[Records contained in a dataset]
= = = = = = =
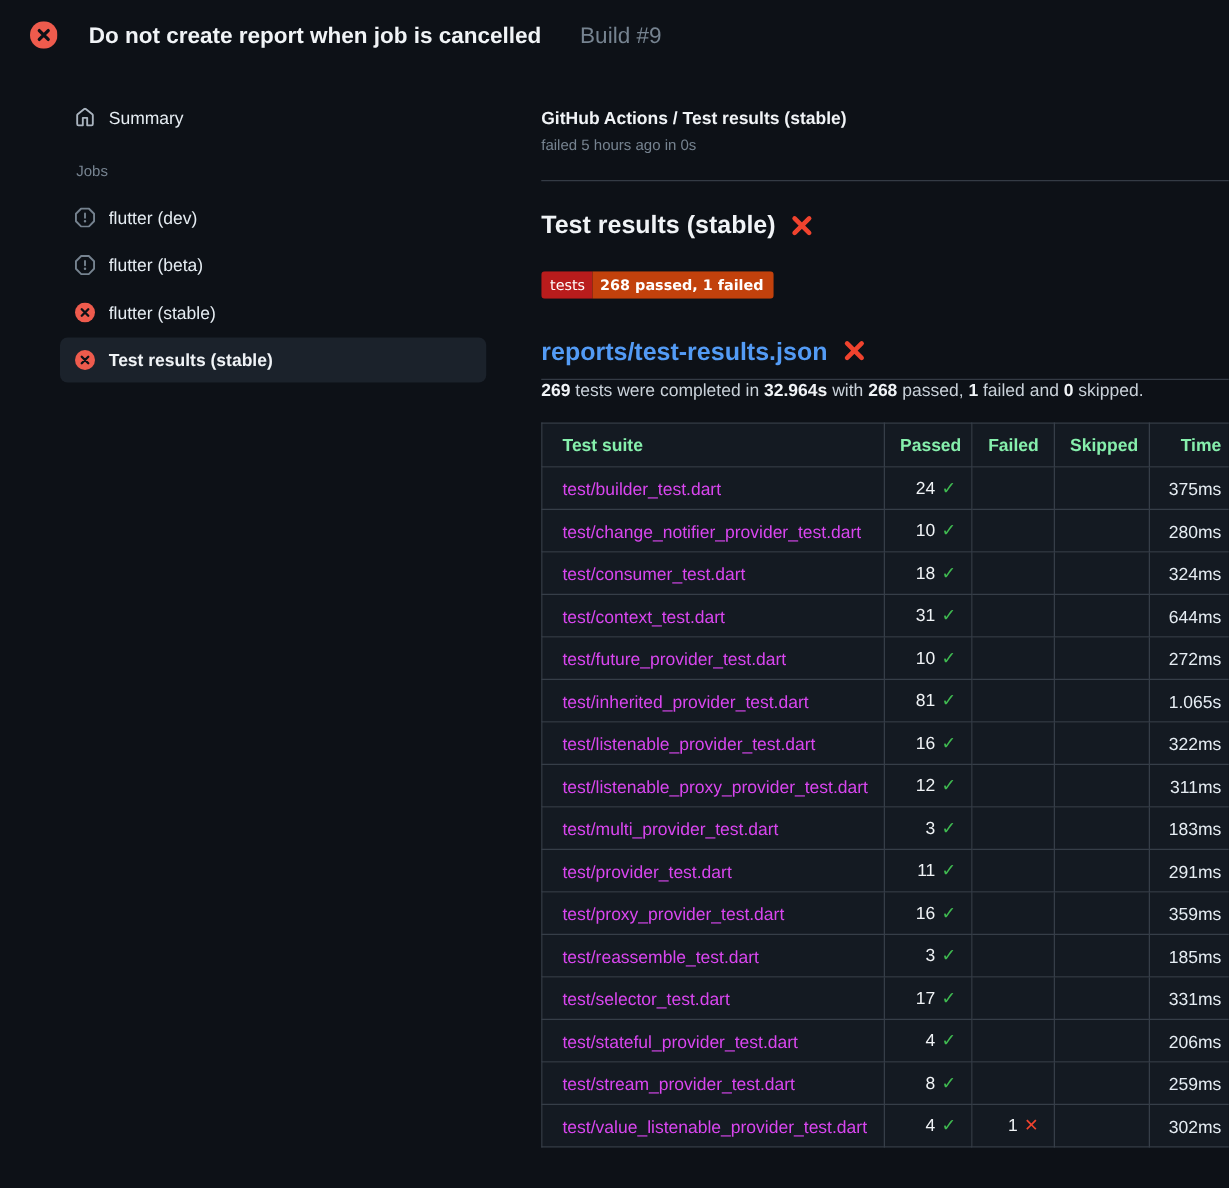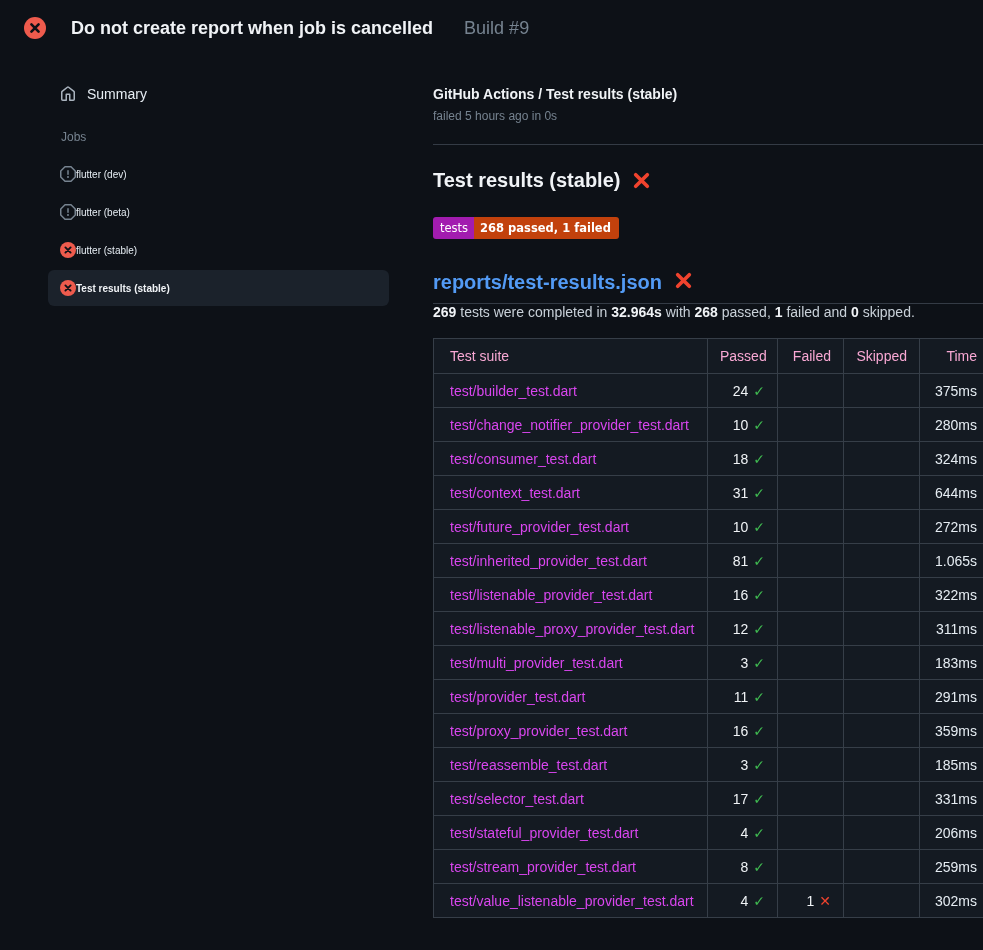--- a/index.html
+++ b/index.html
@@ -34,9 +34,9 @@
   .summary-item svg { width: 16px; height: 16px; }
   .jobs-label { font-size: 12px; color: #768390; margin: 0 0 12px 13px; }
   .job-item {
-    display: flex; align-items: center; 
+    display: flex; align-items: flex-end; gap: 11px;
     padding: 10px 12px; margin-bottom: 2px;
-    font-size: 10px; color: #e6edf3;
+    font-size: 14px; color: #e6edf3;
     border-radius: 6px; cursor: pointer;
   }
   .job-item.selected { background: #1b222b; font-weight: 700; color: #f0f3f6; }

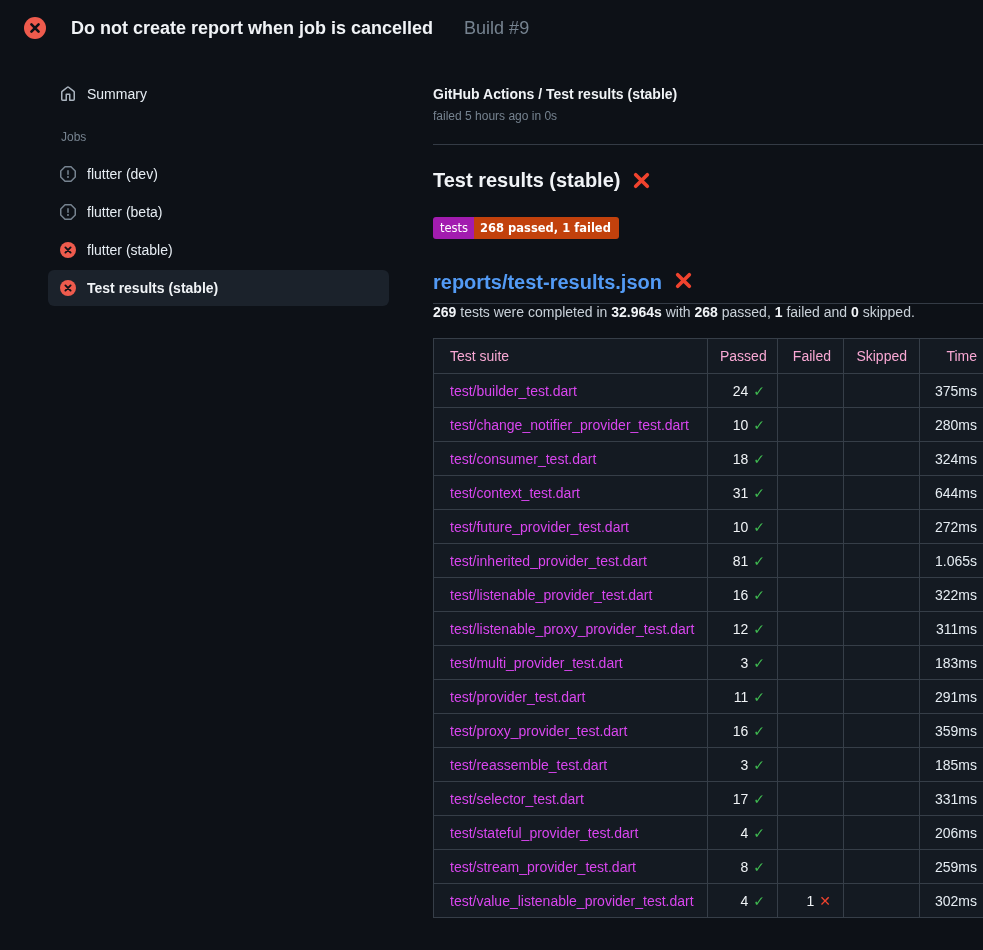--- a/index.html
+++ b/index.html
@@ -60,7 +60,7 @@
     font-family: "DejaVu Sans", sans-serif; font-size: 11.5px;
     border-radius: 3px; overflow: hidden; line-height: 14px;
   }
-  .badge .badge-label { background: #a21caf; color: #ffffff; padding: 4px 6px 4px 7px; }
+  .badge .badge-label { background: #b91c1c; color: #ffffff; padding: 4px 6px 4px 7px; }
   .badge .badge-value { background: #c2410c; color: #ffffff; padding: 4px 8px 4px 6px; font-weight: bold; }
 
   .report-title {

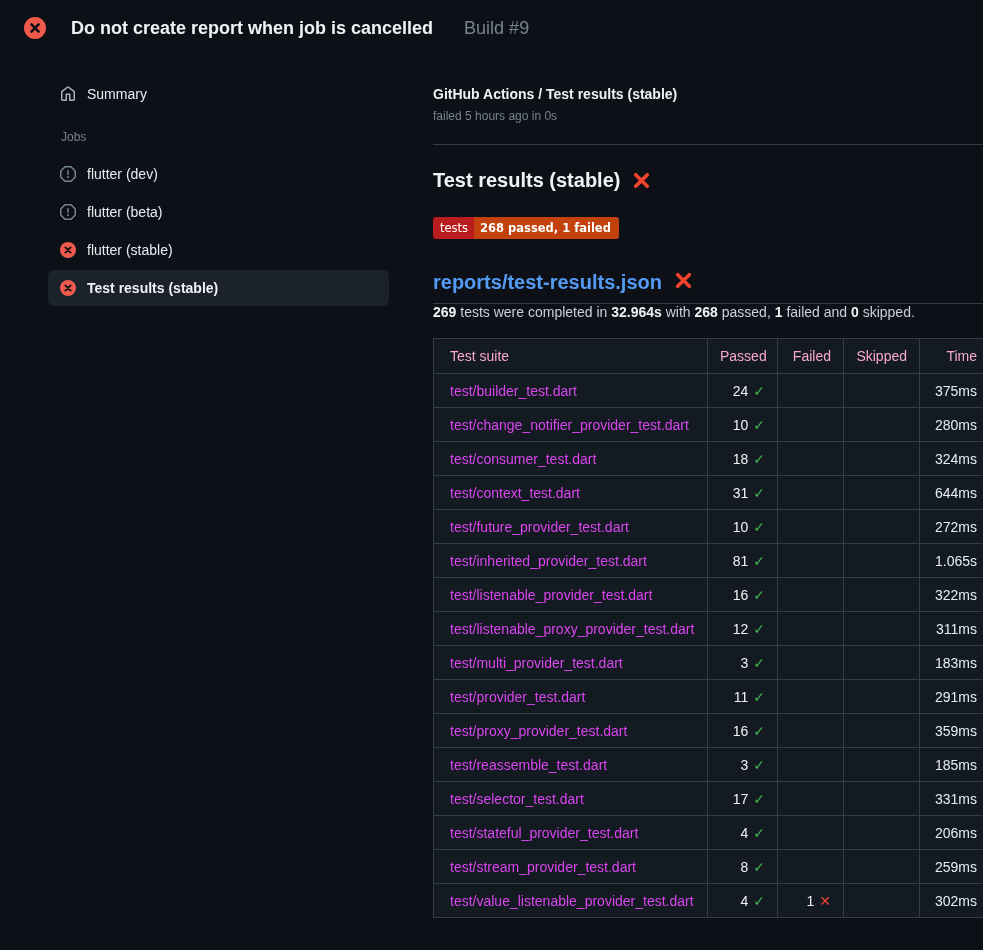--- a/index.html
+++ b/index.html
@@ -89,7 +89,7 @@
     height: 34px;
     white-space: nowrap; overflow: hidden;
   }
-  .results th { font-weight: 400; color: #f9a8d4; text-align: right; height: 35px; }
+  .results th { font-weight: 700; color: #86efac; text-align: right; height: 35px; }
   .results th.col-suite { text-align: left; padding-left: 16px; }
   .results td.col-suite { padding-left: 16px; }
   .results td { text-align: right; color: #e6edf3; }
= = = = = = =
Output the entries above verbatim. Omit the images.

RESPONSE BOX →
--- a/index.html
+++ b/index.html
@@ -34,9 +34,9 @@
   .summary-item svg { width: 16px; height: 16px; }
   .jobs-label { font-size: 12px; color: #768390; margin: 0 0 12px 13px; }
   .job-item {
-    display: flex; align-items: center; 
+    display: flex; align-items: flex-end; gap: 11px;
     padding: 10px 12px; margin-bottom: 2px;
-    font-size: 10px; color: #e6edf3;
+    font-size: 14px; color: #e6edf3;
     border-radius: 6px; cursor: pointer;
   }
   .job-item.selected { background: #1b222b; font-weight: 700; color: #f0f3f6; }

--- a/index.html
+++ b/index.html
@@ -60,7 +60,7 @@
     font-family: "DejaVu Sans", sans-serif; font-size: 11.5px;
     border-radius: 3px; overflow: hidden; line-height: 14px;
   }
-  .badge .badge-label { background: #a21caf; color: #ffffff; padding: 4px 6px 4px 7px; }
+  .badge .badge-label { background: #b91c1c; color: #ffffff; padding: 4px 6px 4px 7px; }
   .badge .badge-value { background: #c2410c; color: #ffffff; padding: 4px 8px 4px 6px; font-weight: bold; }
 
   .report-title {

--- a/index.html
+++ b/index.html
@@ -89,7 +89,7 @@
     height: 34px;
     white-space: nowrap; overflow: hidden;
   }
-  .results th { font-weight: 400; color: #f9a8d4; text-align: right; height: 35px; }
+  .results th { font-weight: 700; color: #86efac; text-align: right; height: 35px; }
   .results th.col-suite { text-align: left; padding-left: 16px; }
   .results td.col-suite { padding-left: 16px; }
   .results td { text-align: right; color: #e6edf3; }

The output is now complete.